From Prompt to Multi‑Agent: How LLMs Evolve into Autonomous Agents
Since ChatGPT's debut, the LLM landscape has progressed through four stages—prompt engineering, chain orchestration, autonomous agents, and multi‑agent systems—each enhancing intelligence and automation, with this article detailing their evolution, advantages, drawbacks, and practical implementation examples in Go.
LLM Application Evolution Overview
Since ChatGPT appeared, the industry has explored how to bring large language models (LLMs) into real‑world applications. This article summarizes the evolutionary process from simple prompt engineering to chain orchestration, then to autonomous agents, and finally to multi‑agent systems, highlighting the strengths and weaknesses of each stage.
1. What Is an Agent?
In the LLM domain, an agent is an intelligent entity that can perceive, remember, plan, and use tools autonomously, making decisions without human intervention. Technically, an agent is a technique that enhances a large model’s capabilities, enabling it to learn, improve, and achieve goals in specific tasks.
2. Why Did Agents Appear?
Agents emerged to improve the automation and intelligence of LLM applications. The automation capability can be divided into four levels:
Prompt stage – humans write prompts manually to obtain answers.
Chain orchestration stage – fixed pipelines combine LLMs with tools (e.g., RAG) to handle specific tasks.
Agent stage – agents plan and use tools automatically to achieve goals.

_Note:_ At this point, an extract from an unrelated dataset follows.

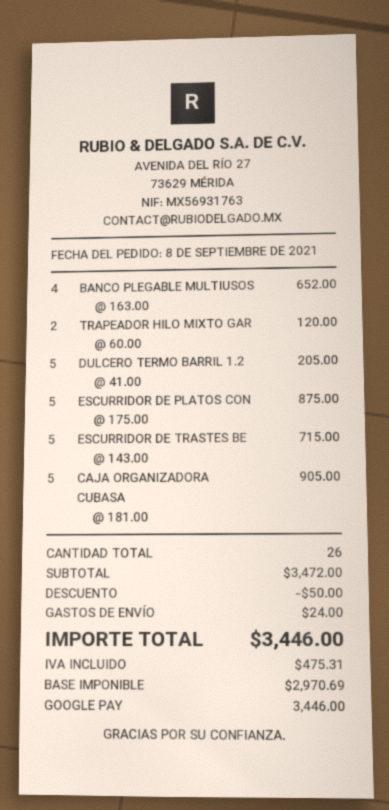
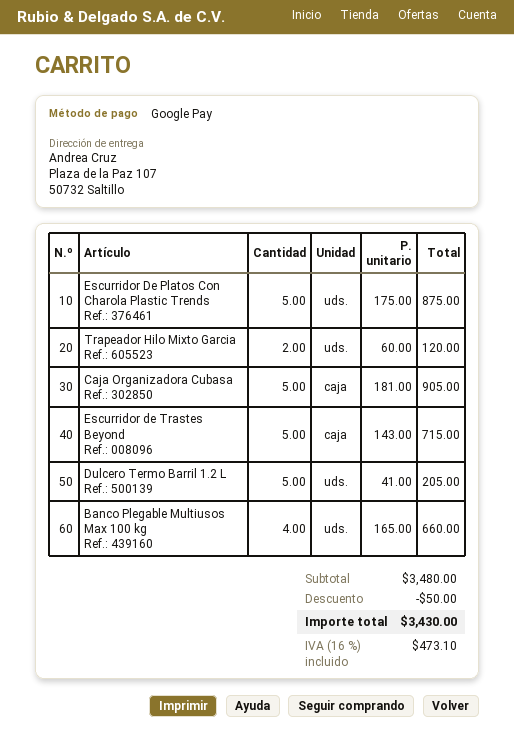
BANCO PLEGABLE MULTIUSOS: 4 x 163.00 = 652.00 -> 4 x 165.00 = 660.00
subtotal: 3472.00 -> 3480.00
shipping: 24.00 -> none
tax: 475.31 -> 473.10
total: 3446.00 -> 3430.00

Multi‑Agent stage – multiple specialized agents cooperate, improving stability and intelligence.
3. Evolution Stages
3.1 Prompt Stage
This is the earliest stage where users directly write prompts to activate LLM intelligence. Representative works include role‑playing prompts and function calls. While it reveals LLM capabilities, it cannot be combined with other domains.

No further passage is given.